Work out how many lines in the data that follows contain "size". Write nothing but the number.

Provided material START

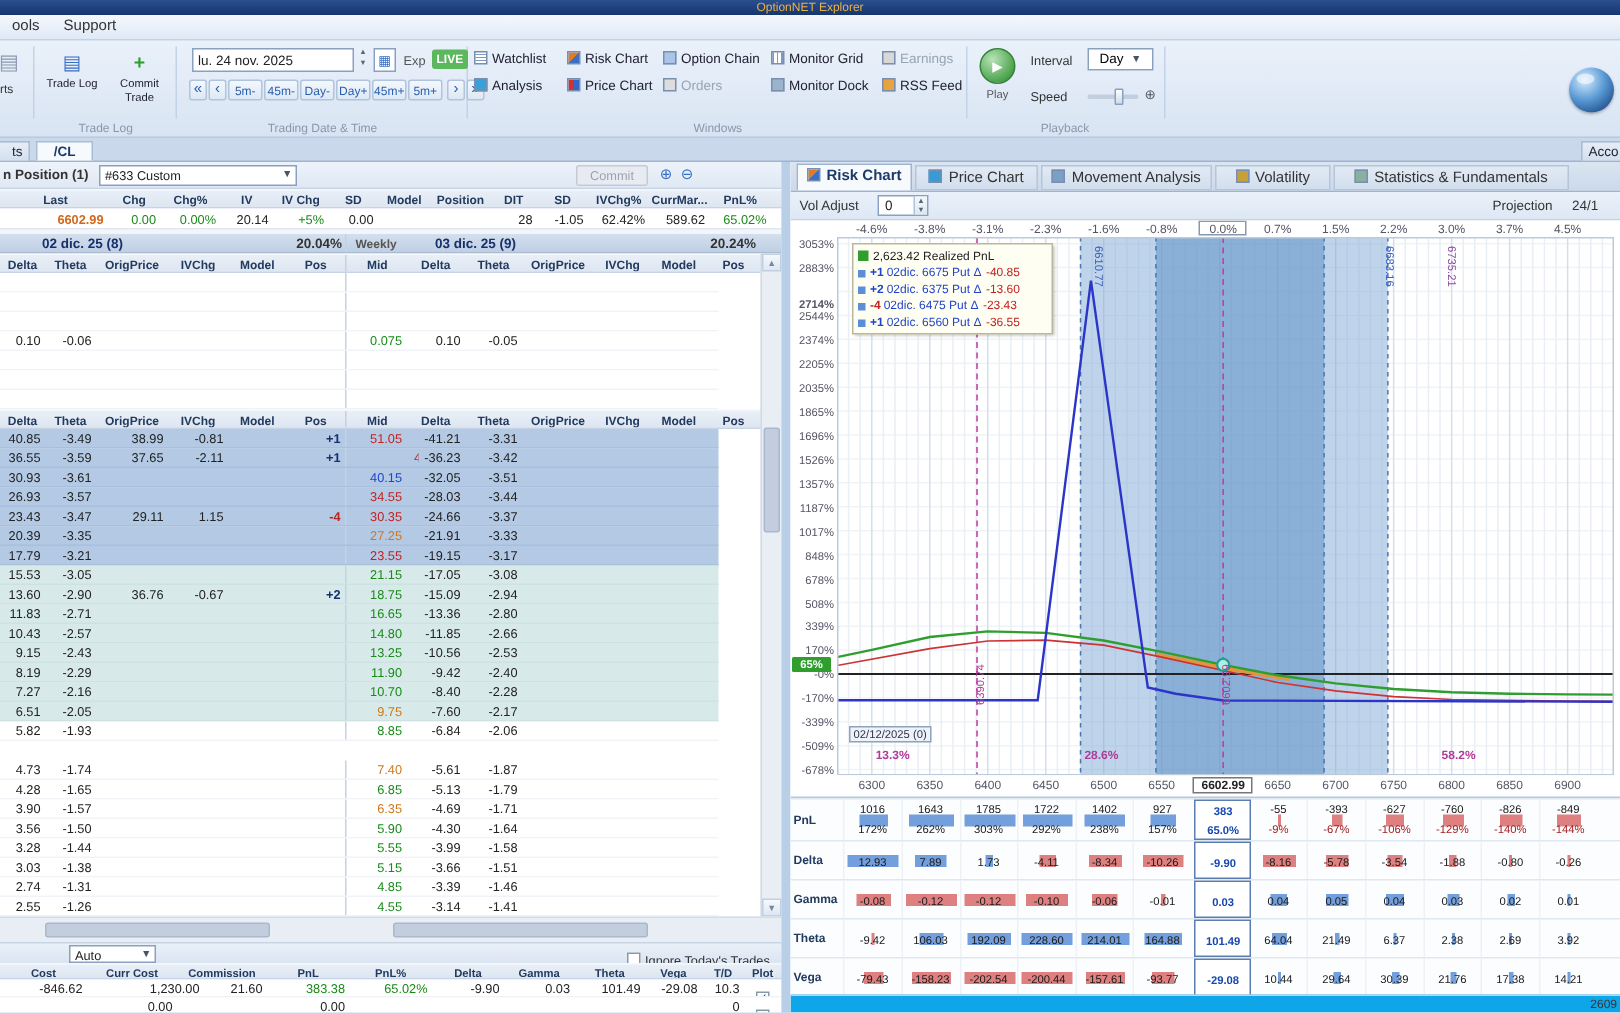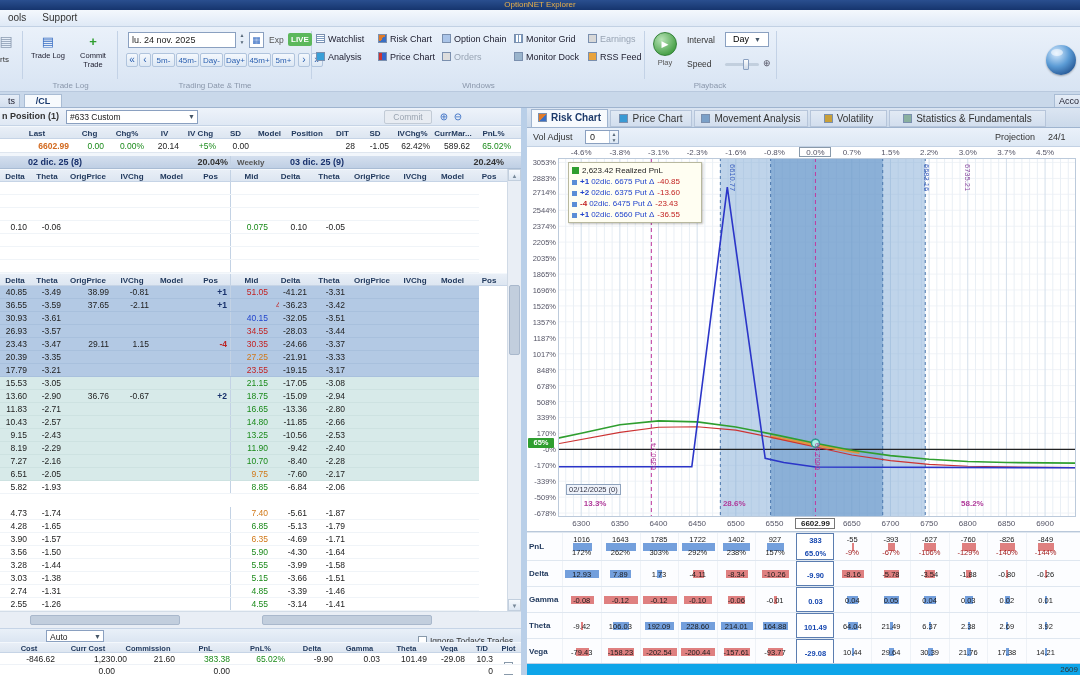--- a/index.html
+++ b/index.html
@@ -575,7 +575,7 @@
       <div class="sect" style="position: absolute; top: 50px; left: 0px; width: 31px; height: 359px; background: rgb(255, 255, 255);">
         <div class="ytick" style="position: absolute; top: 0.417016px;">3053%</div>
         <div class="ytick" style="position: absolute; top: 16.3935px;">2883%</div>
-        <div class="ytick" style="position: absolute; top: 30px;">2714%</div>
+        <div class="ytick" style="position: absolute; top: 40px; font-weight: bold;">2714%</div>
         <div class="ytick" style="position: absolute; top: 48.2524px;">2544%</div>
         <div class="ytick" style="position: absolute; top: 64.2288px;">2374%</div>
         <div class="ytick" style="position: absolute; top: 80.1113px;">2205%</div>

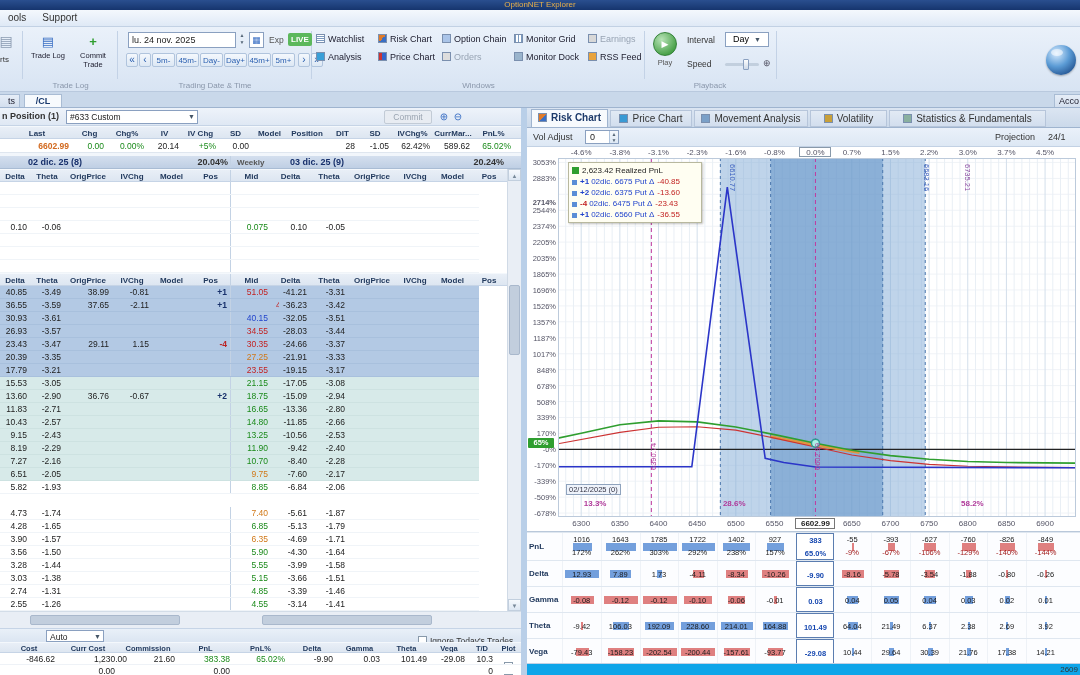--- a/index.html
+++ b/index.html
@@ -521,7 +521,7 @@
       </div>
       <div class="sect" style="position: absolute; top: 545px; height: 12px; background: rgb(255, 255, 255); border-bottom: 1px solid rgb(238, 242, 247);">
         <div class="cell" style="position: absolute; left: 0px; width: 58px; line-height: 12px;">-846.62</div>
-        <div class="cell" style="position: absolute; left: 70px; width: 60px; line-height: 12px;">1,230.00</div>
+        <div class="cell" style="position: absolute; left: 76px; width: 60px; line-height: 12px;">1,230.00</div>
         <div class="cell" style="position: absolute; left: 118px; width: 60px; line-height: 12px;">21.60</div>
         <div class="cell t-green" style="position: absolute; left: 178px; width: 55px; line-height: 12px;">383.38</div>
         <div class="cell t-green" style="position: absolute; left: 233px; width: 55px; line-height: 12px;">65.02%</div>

Provided material END
Provided material START

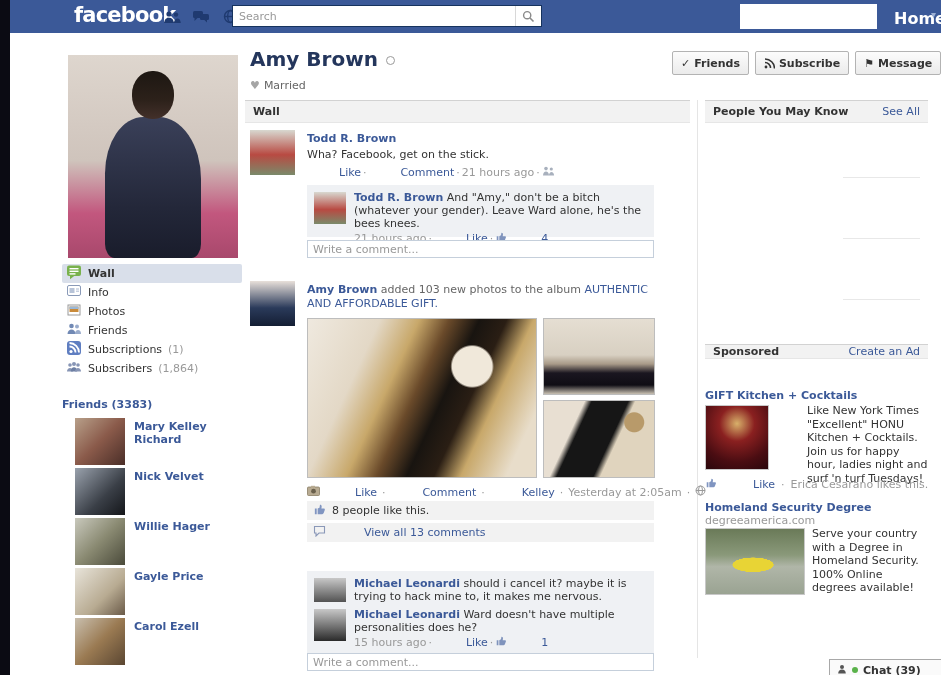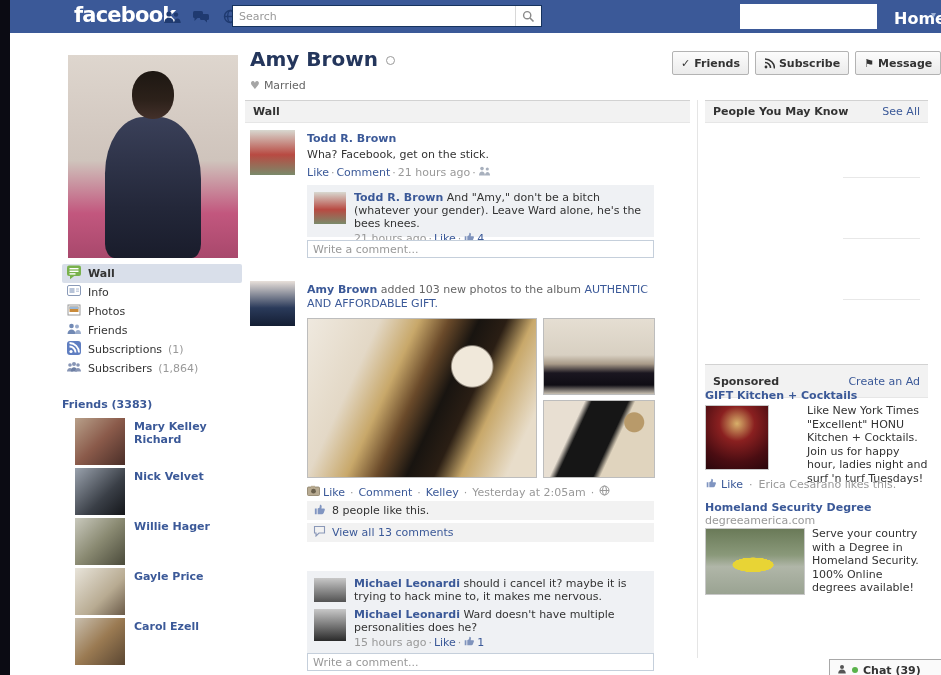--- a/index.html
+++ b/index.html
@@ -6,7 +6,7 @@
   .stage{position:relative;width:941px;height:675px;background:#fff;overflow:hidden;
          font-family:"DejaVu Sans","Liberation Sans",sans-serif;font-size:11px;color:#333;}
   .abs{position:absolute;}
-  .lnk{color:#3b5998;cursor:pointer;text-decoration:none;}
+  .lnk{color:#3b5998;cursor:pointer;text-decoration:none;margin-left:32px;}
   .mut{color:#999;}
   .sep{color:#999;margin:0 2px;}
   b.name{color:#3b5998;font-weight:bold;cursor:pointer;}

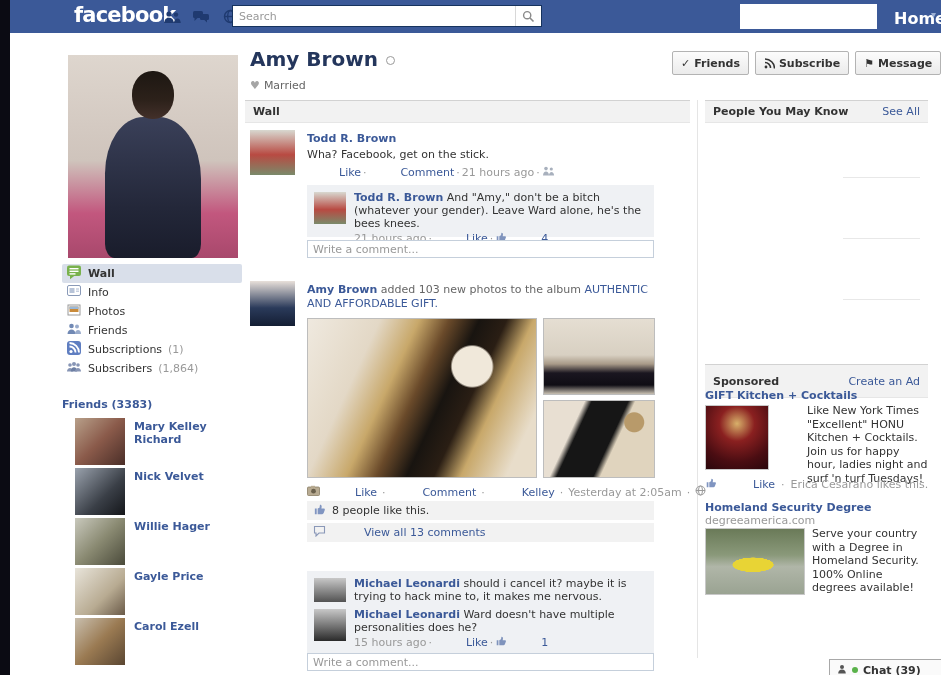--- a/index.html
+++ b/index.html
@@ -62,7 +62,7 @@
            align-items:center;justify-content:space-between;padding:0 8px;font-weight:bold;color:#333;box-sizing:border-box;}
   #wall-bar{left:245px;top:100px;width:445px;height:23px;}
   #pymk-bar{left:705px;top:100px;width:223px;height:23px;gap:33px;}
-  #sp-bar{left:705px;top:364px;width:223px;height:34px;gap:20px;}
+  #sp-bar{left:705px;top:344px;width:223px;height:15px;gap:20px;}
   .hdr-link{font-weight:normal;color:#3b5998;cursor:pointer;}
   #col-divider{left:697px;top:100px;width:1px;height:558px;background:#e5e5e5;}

Provided material END
Provided material START

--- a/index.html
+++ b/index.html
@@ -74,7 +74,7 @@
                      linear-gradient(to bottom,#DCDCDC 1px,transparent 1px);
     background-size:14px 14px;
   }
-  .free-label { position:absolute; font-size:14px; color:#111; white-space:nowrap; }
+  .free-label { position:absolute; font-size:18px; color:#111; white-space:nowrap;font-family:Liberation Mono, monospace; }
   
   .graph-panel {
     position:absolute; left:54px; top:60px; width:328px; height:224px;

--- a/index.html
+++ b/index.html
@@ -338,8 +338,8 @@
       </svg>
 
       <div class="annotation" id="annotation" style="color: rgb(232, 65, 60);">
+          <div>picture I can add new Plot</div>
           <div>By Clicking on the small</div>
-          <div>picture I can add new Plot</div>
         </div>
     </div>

Provided material END

**Result**.
4